Materials and Methods
Patient Selection
This retrospective study is considered minimal risk and was approved by Children’s Health Orange County's in-house institutional review board, IRB number 2111186. A waiver of informed consent was granted. Patients diagnosed with IBD, less than 22 years of age, and who underwent endoscopic biopsy during the period from 2014 to 2022, were considered for this study. A random sample of 25 patients was included in this study due to the complexity of digitally capturing endoscopy biopsies. Patient demographics are listed in Table 1.Table 1. Patient DemographicsVariablen (%) or median (IQR)Sex Female11 (44%) Male14 (56%)Ethnicity Hispanic or Latino6 (24%) Not Hispanic or Latino19 (76%)Diagnosis Crohn's disease10 (40%) Ulcerative colitis15 (60%)Age in y at biopsy12.9 (10, 15.1)IQR, interquartile range.
Histopathology Slide Scanning
All tissue sections from all slides associated with each patient’s endoscopy visit were scanned. Samples were taken from along the entire digestive tract and included the following: duodenum, stomach, esophagus, ileum, cecum, colon, and rectum. Slides were scanned using a MikroScan digital pathology scanner at 40× magnification, 0.227–0.258 μm per pixel resolution. All tissue sections on each slide were scanned individually with the associated computer user interface by creating a bounding rectangle around each individual tissue section. At least 3 focal points were added to each rectangle prior to scanning to focus the microscope on the tissue and avoid interference from artifacts. The resulting dataset consists of 1302 tissue section scans taken from 229 whole slides.
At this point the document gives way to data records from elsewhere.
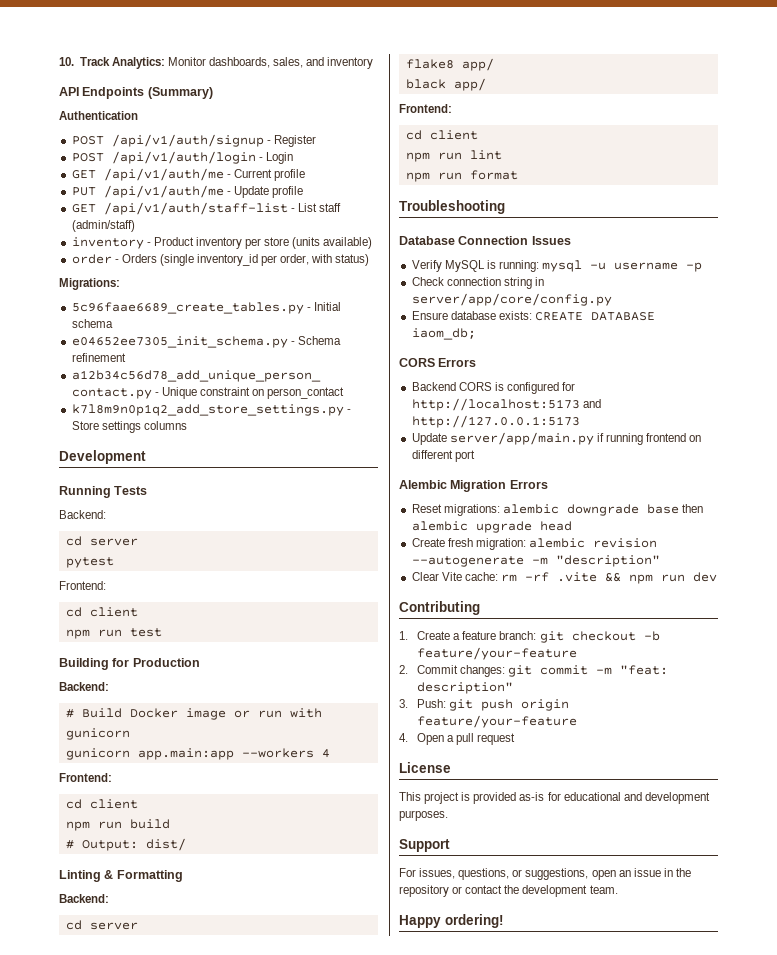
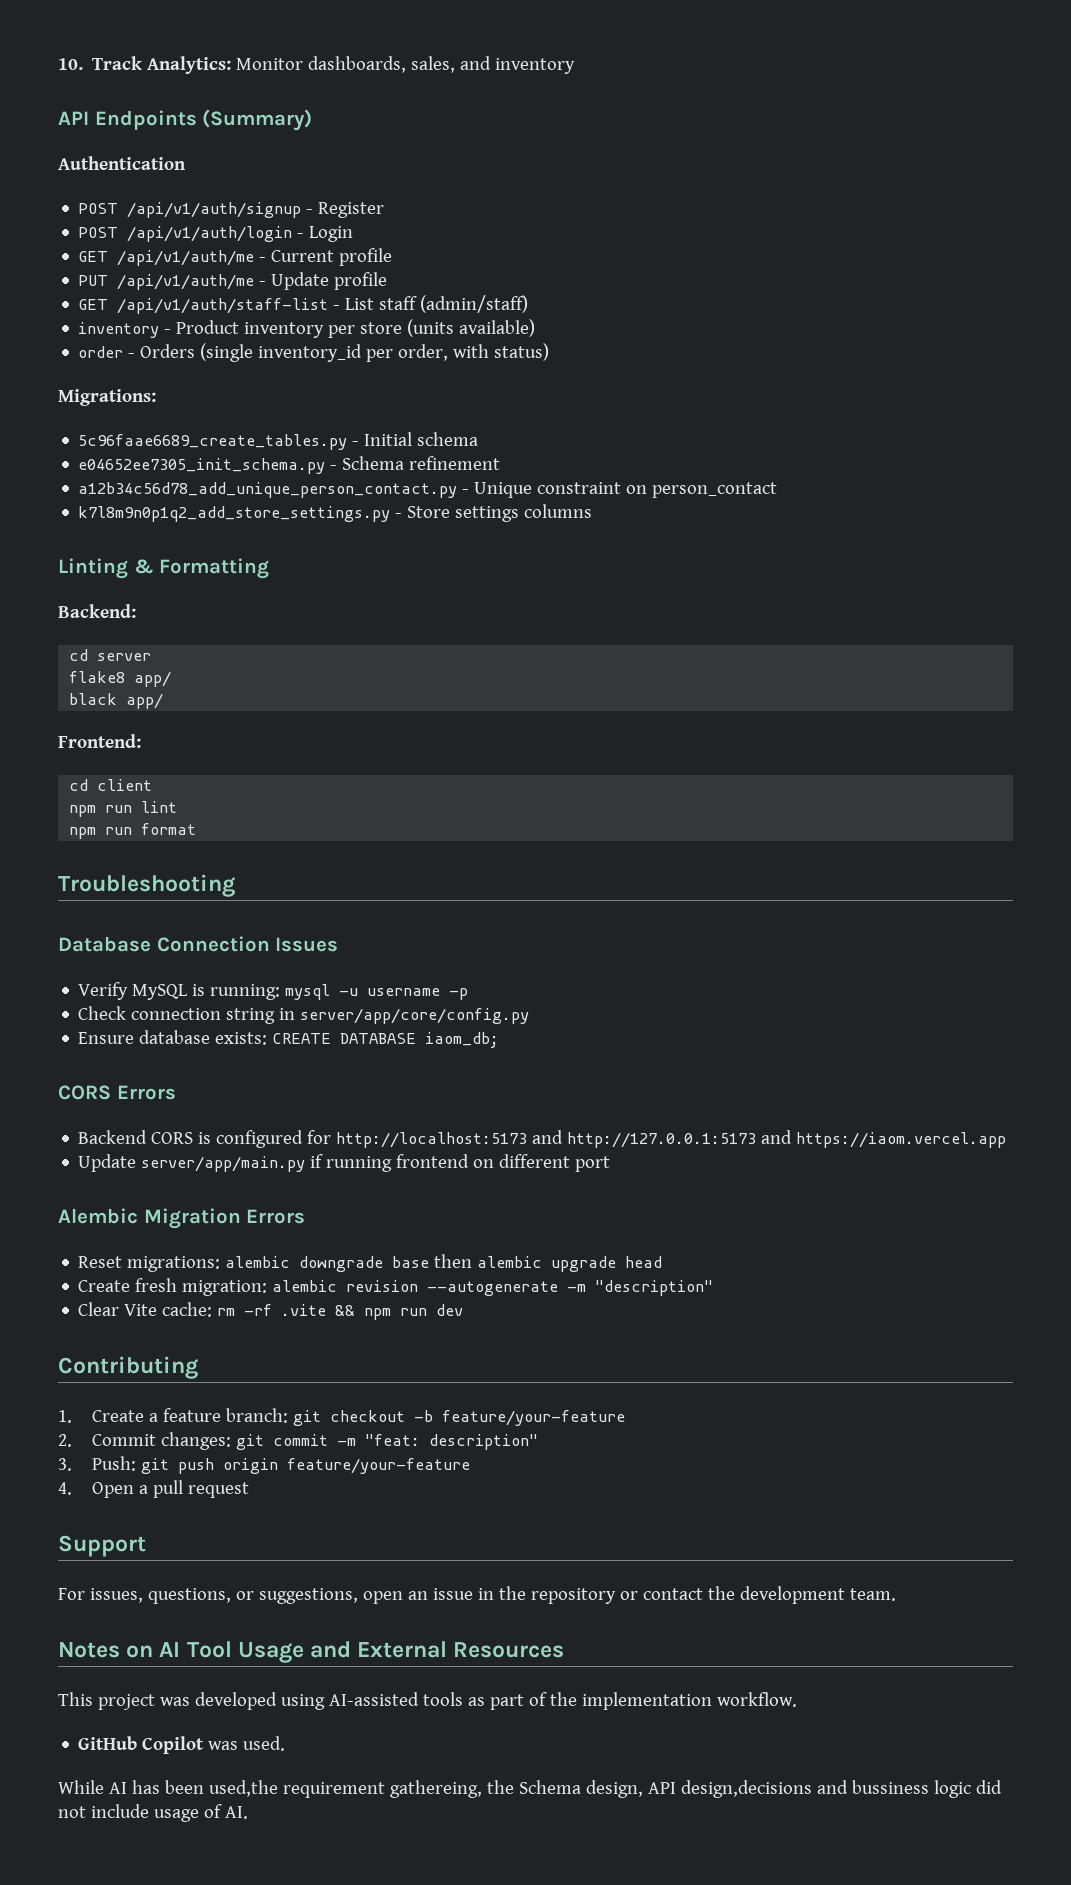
- Development
- Running Tests
- Backend:
- cd server
- pytest
- Frontend:
- cd client
- npm run test
- Building for Production
- Backend:
- # Build Docker image or run with gunicorn
- gunicorn app.main:app --workers 4
- Frontend:
- cd client
- npm run build
- # Output: dist/
- Backend CORS is configured for http://localhost:5173 and http://127.0.0.1:5173
+ Backend CORS is configured for http://localhost:5173 and http://127.0.0.1:5173 and https://iaom.vercel.app
- License
- This project is provided as-is for educational and development purposes.
- Happy ordering!
+ Notes on AI Tool Usage and External Resources
+ This project was developed using AI-assisted tools as part of the implementation workflow.
+ GitHub Copilot was used.
+ While AI has been used,the requirement gathereing, the Schema design, API design,decisions and bussiness logic did not include usage of AI.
Slide and Tissue Classification
Each slide was associated with a biopsy site and was labeled as normal or abnormal per the surgical pathology report. Therefore, slide classification was determined by the pathologist assigned to that patient’s case. Each tissue section scan from an abnormal slide was correspondingly labeled as normal or abnormal by an expert pathologist. Abnormal sections were further labeled by the same pathologist as containing one or more of the following phenotypes: active inflammation, chronic changes/architectural distortion, and/or granulomas. These phenotypes are not mutually exclusive within the tissue; all may exist within the same tissue slice. Definitions for all class labels can be found in Martin-King et al.16 For the remainder of this manuscript, the term “chronic changes” is used to indicate chronic changes/architectural distortion.
The presence of granulomas in histopathological analysis is an important indicator of CD. Granuloma is present in approximately 40% of children with CD.9 We found that of the 10 patients with CD in our dataset, 5 had tissue sections that contained granuloma. However, there were only 42 (7.8% of the abnormal sections and 3.2% of the total number of sections) that contained granuloma. This extreme class imbalance made it infeasible to create a predictive model for granuloma classification using this dataset. Only active inflammation and chronic changes are addressed in the remainder of this manuscript. Of the 536 abnormal sections, 23 contained neither active inflammation nor chronic changes.
Interobserver Reliability for Section Classification
An additional pathologist labeled a subset of 9 patients for comparison. A total of 174 sections from 87 abnormal slides were labeled by the second pathologist. Cohen’s kappa,17 κ, was utilized to measure the interobserver reliability score for this subset. Possible κ values range from −1 to 1, with values >0.4–0.6 indicating moderate agreement, >0.6–0.8 indicating substantial agreement, and >0.8–1 indicating almost perfect or perfect agreement.18 Interobserver rater results and interobserver reliability scores with 95% confidence intervals for each phenotype are provided in Supplementary Table 1.
Preprocessing
Due to the large size of each tissue section scan (median size of 28,416 by 28,928 pixels with 3 color channels), the scans were subdivided into 4096 × 4096 patches with 25% overlap along the x and y axes. Patches were resized to 128 × 128 pixels using bilinear interpolation to reduce computational cost during model development and save memory resources. Zero-padding was applied to scans with dimensions not evenly divisible by 4096 to ensure that the entire scan could be considered for inclusion in the dataset. Thresholding techniques, including Otsu’s method, struggled to indicate uninformative patches when they contained pervasive air-bubble or pen-mark artifacts. Therefore, an intermediate convolutional neural network (CNN), which was trained on a subset of patches, was utilized to remove patches containing pervasive artifacts or slide background. Otsu’s thresholding method was implemented following the CNN to remove patches with insufficient tissue (less than 20% tissue) from the dataset. A random sample of the remaining image patches was surveyed to visually check for misidentified image patches. Due to the small number of patients, we opted to diminish noise by manually removing patches that were incorrectly selected for model building within this subset. 24,372 patches were included in model training/validation and testing.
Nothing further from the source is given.